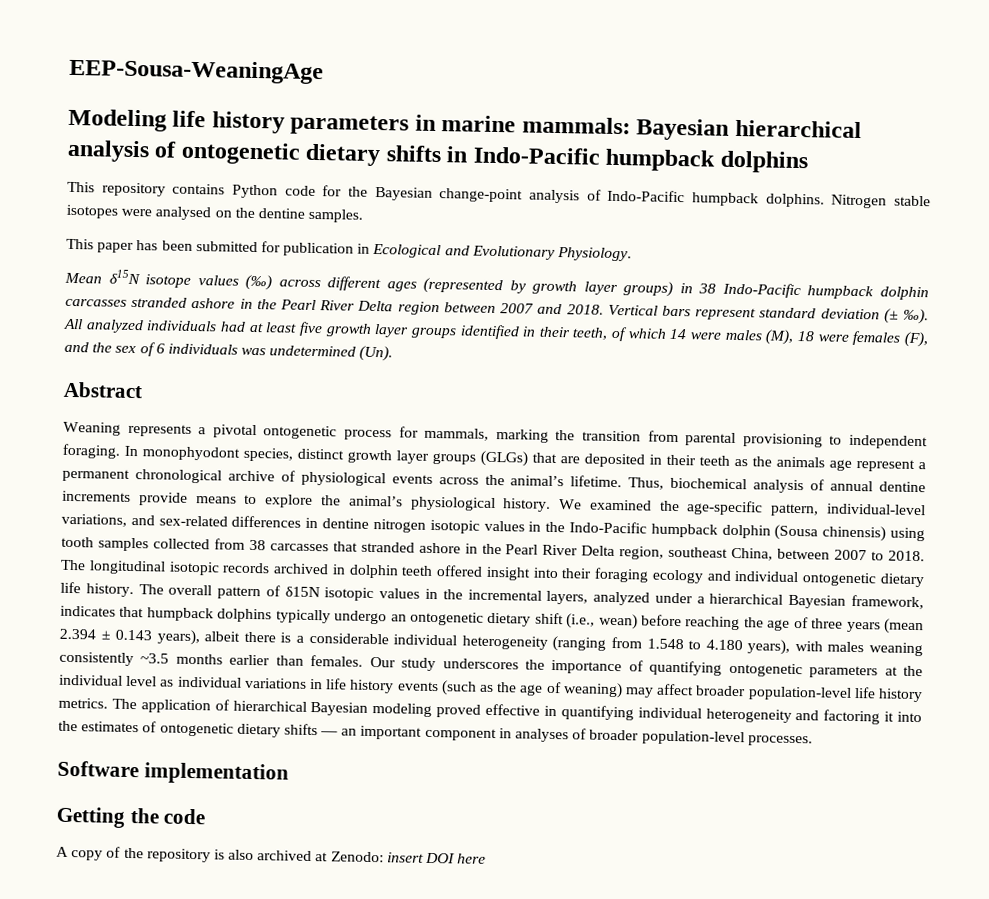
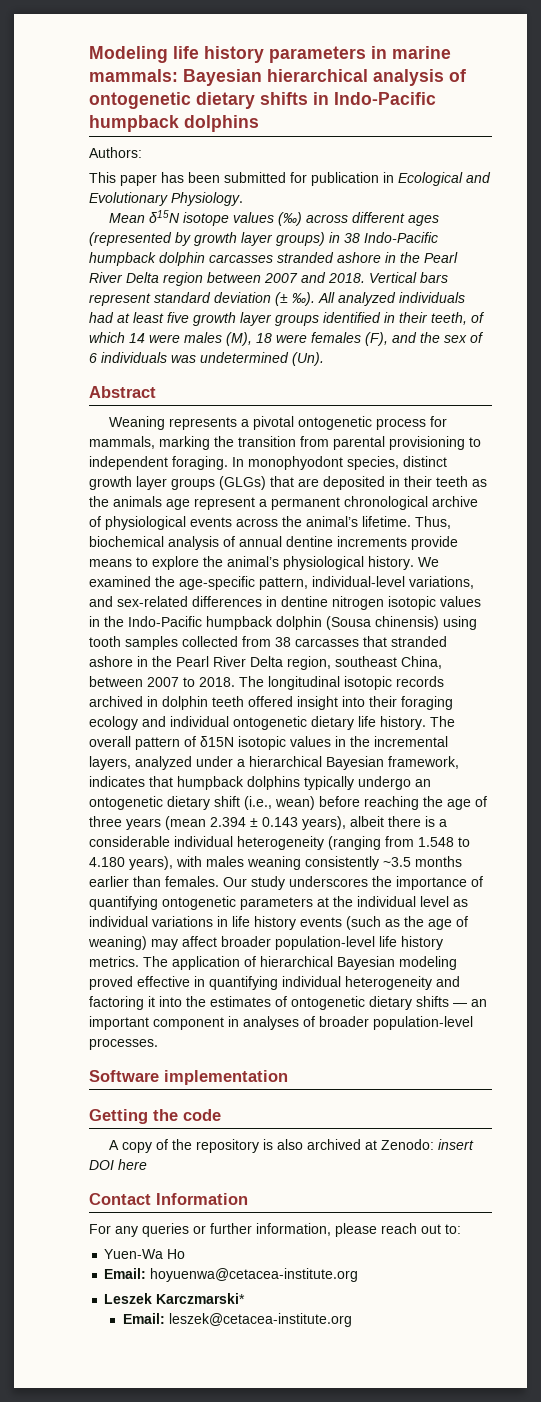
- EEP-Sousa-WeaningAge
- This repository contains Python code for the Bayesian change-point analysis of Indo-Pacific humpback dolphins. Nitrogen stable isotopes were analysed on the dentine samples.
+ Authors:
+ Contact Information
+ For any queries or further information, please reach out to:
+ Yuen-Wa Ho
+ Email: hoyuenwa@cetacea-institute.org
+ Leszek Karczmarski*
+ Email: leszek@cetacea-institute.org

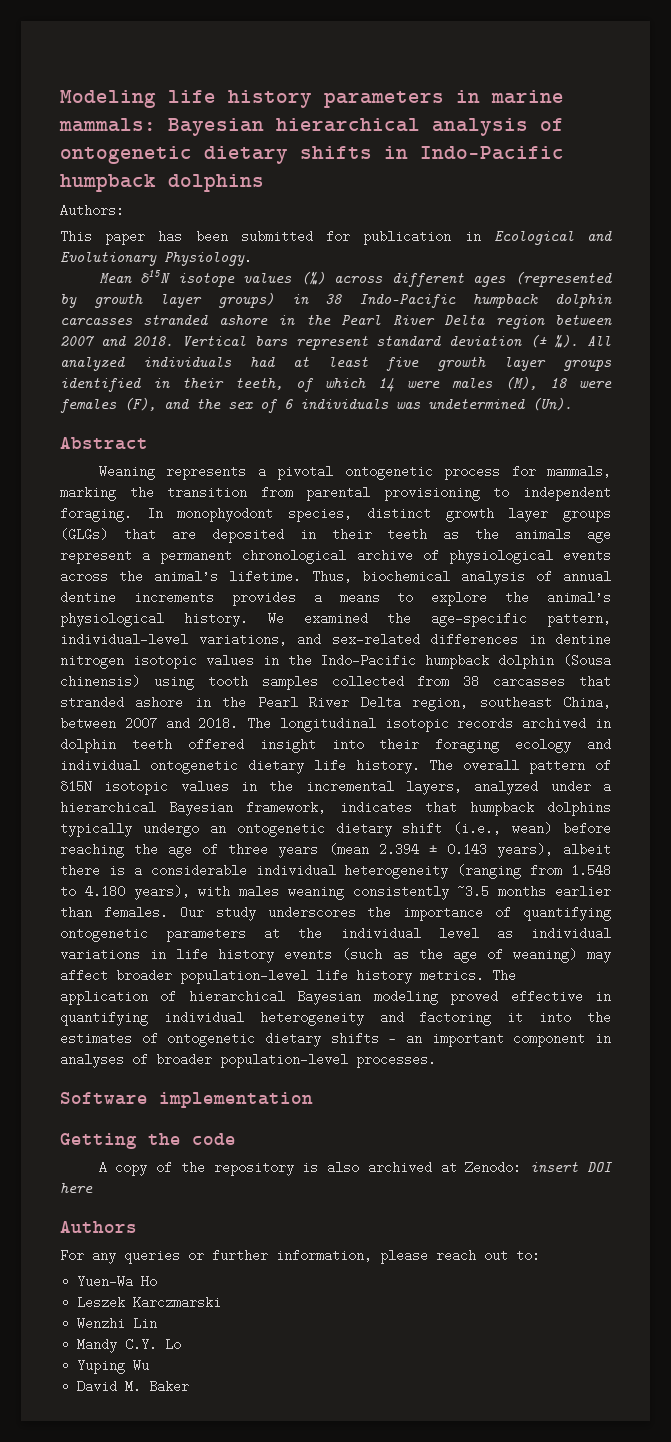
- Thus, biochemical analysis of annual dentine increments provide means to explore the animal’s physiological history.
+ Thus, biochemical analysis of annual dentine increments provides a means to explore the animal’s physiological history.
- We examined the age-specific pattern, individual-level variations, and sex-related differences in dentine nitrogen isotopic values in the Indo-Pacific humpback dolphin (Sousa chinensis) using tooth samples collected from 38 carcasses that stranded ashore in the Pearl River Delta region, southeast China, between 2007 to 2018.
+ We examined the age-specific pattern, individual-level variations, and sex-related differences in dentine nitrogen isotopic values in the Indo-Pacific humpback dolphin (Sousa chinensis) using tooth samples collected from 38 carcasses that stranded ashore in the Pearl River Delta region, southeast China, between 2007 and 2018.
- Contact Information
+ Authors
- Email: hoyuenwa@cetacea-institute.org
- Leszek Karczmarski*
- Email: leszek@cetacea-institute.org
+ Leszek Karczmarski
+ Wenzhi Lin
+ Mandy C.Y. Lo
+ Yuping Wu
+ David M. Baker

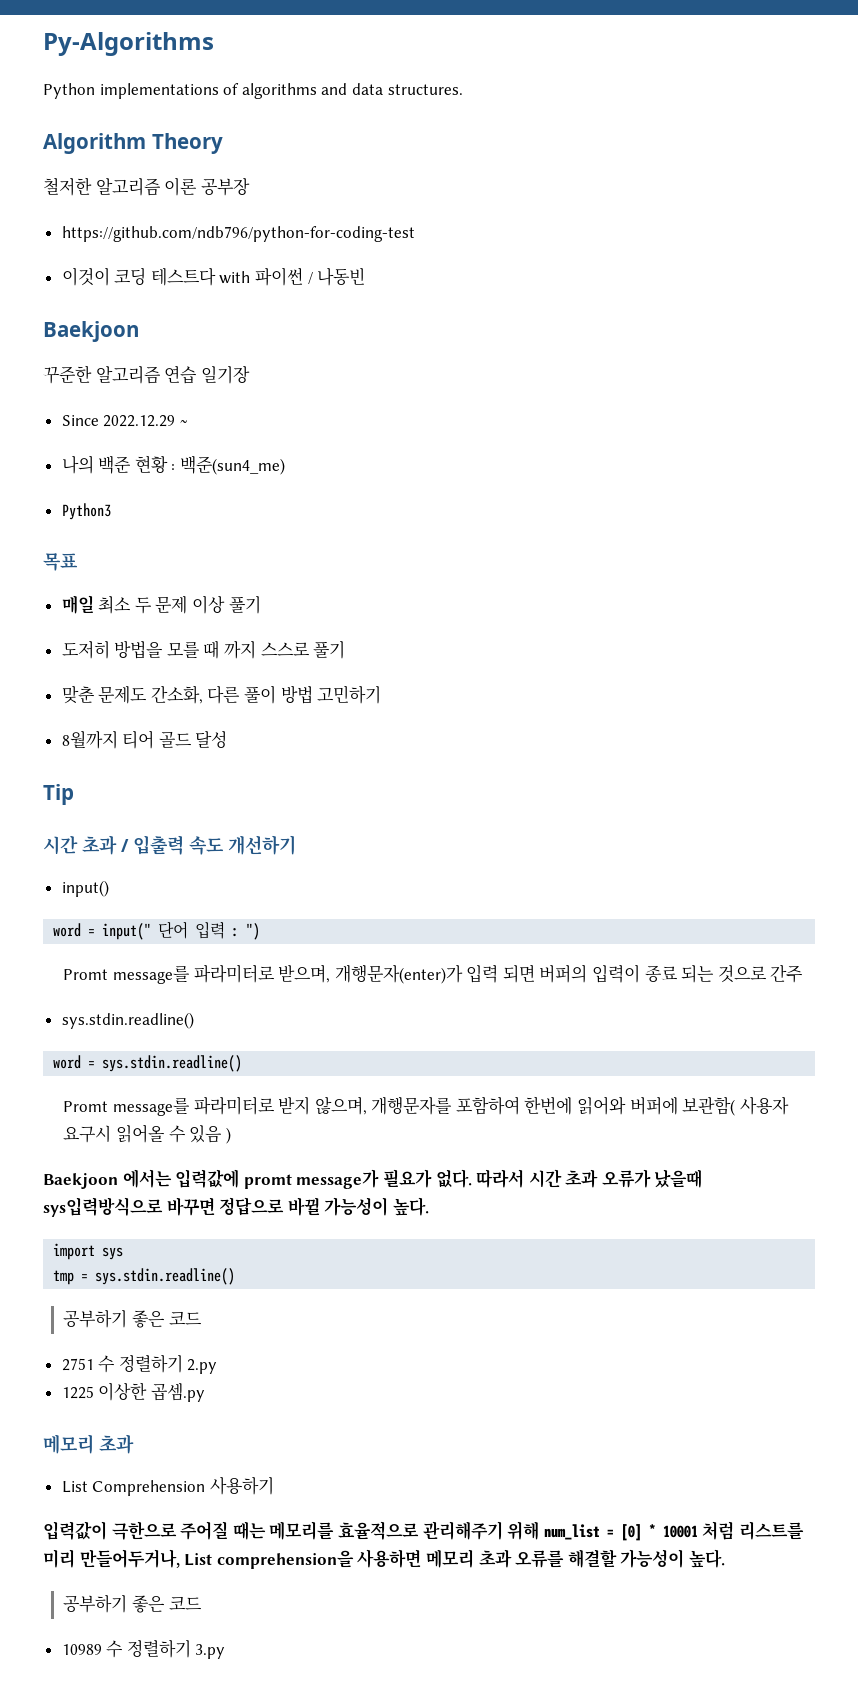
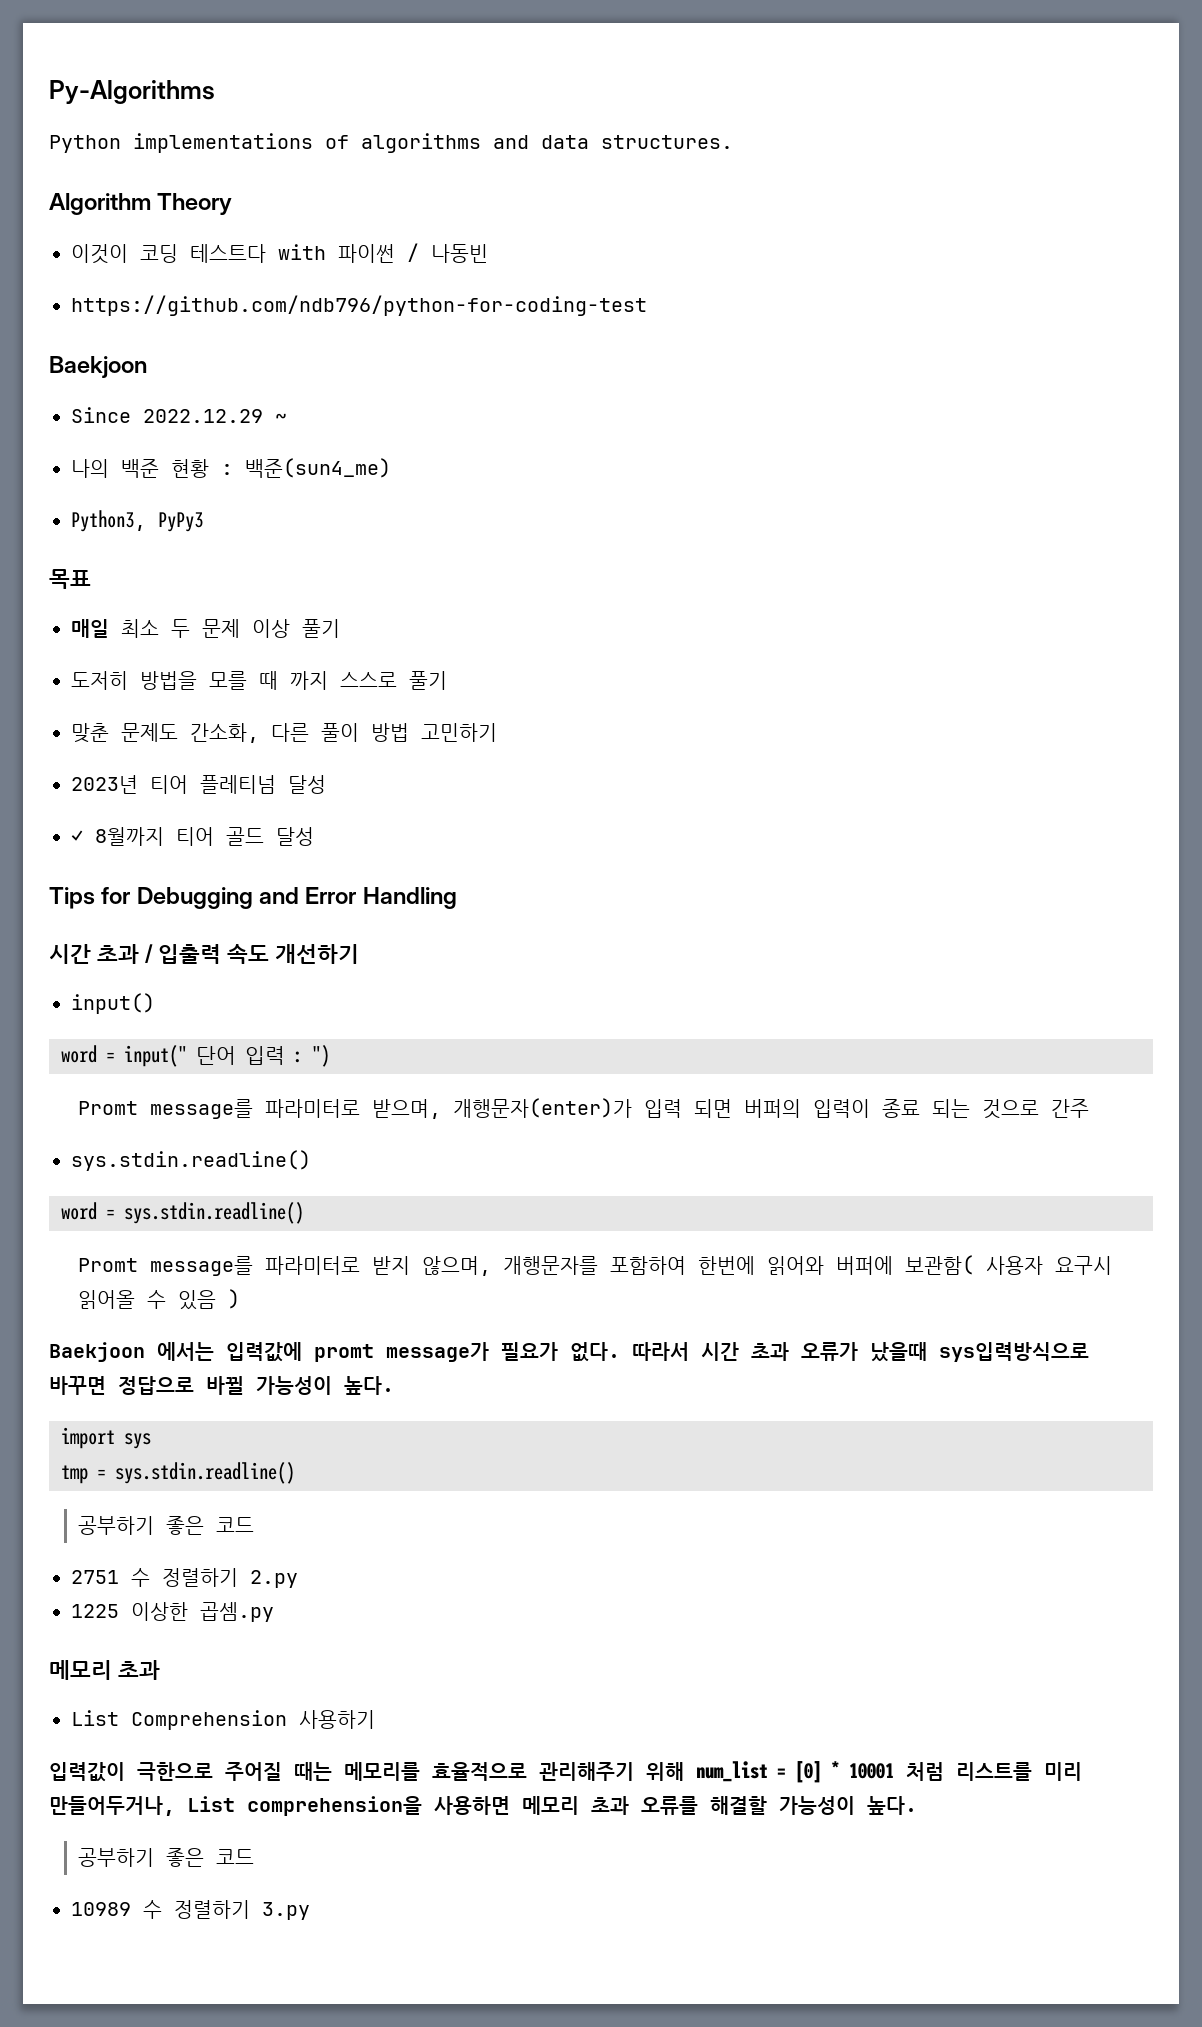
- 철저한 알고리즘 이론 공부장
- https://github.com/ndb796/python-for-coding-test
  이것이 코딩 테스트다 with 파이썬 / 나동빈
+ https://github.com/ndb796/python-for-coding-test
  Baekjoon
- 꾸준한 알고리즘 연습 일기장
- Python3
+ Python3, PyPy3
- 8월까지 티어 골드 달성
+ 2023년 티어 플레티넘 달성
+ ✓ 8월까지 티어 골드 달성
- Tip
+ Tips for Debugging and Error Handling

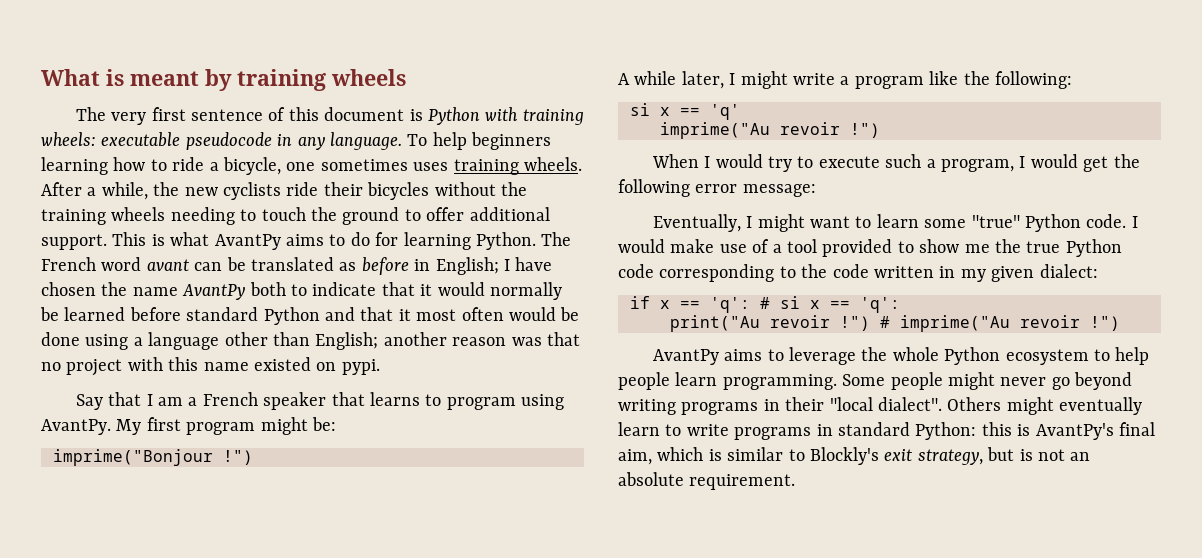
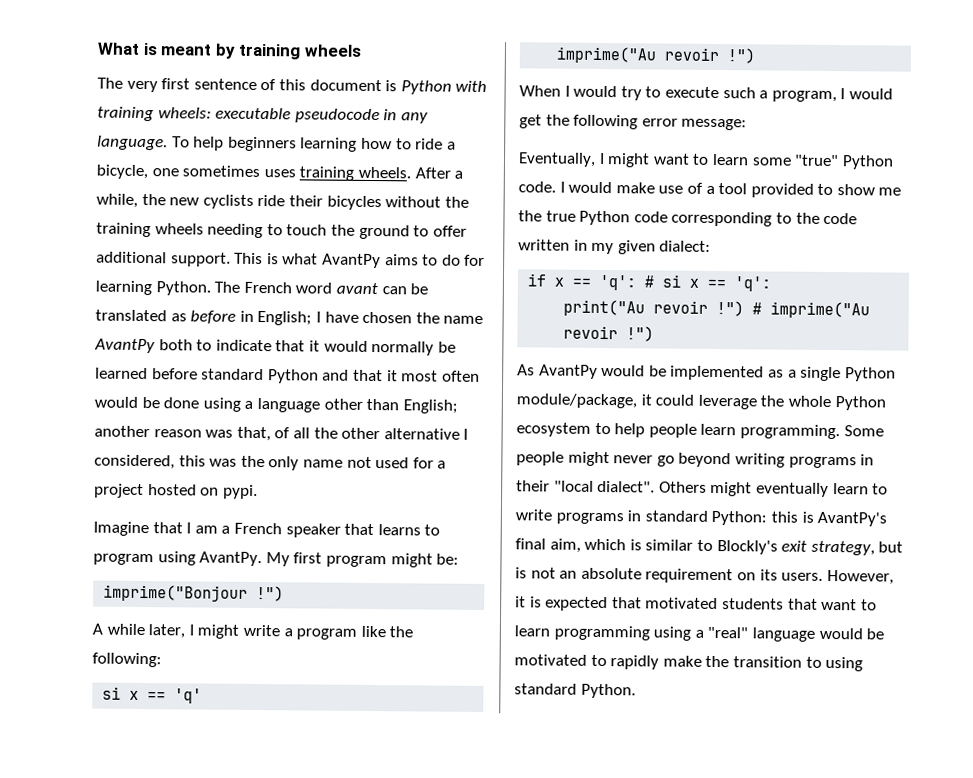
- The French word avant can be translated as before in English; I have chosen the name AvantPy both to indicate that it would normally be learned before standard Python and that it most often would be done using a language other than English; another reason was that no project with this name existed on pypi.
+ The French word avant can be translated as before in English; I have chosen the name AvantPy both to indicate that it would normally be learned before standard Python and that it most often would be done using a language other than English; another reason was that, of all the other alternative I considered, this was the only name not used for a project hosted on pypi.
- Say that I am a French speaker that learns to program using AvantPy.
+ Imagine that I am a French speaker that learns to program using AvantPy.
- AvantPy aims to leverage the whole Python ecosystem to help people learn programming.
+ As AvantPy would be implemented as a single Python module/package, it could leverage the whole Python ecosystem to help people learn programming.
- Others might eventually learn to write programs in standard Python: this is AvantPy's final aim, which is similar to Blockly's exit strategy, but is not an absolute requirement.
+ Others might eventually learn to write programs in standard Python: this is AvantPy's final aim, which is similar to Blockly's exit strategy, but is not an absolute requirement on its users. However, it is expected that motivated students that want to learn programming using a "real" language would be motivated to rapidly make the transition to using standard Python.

◇ ◇ ◇ ◇

Task details → Wherever a line above contains the string "cetacea", copy that line.

Task answer →
+ Email: hoyuenwa@cetacea-institute.org
+ Email: leszek@cetacea-institute.org
- Email: hoyuenwa@cetacea-institute.org
- Email: leszek@cetacea-institute.org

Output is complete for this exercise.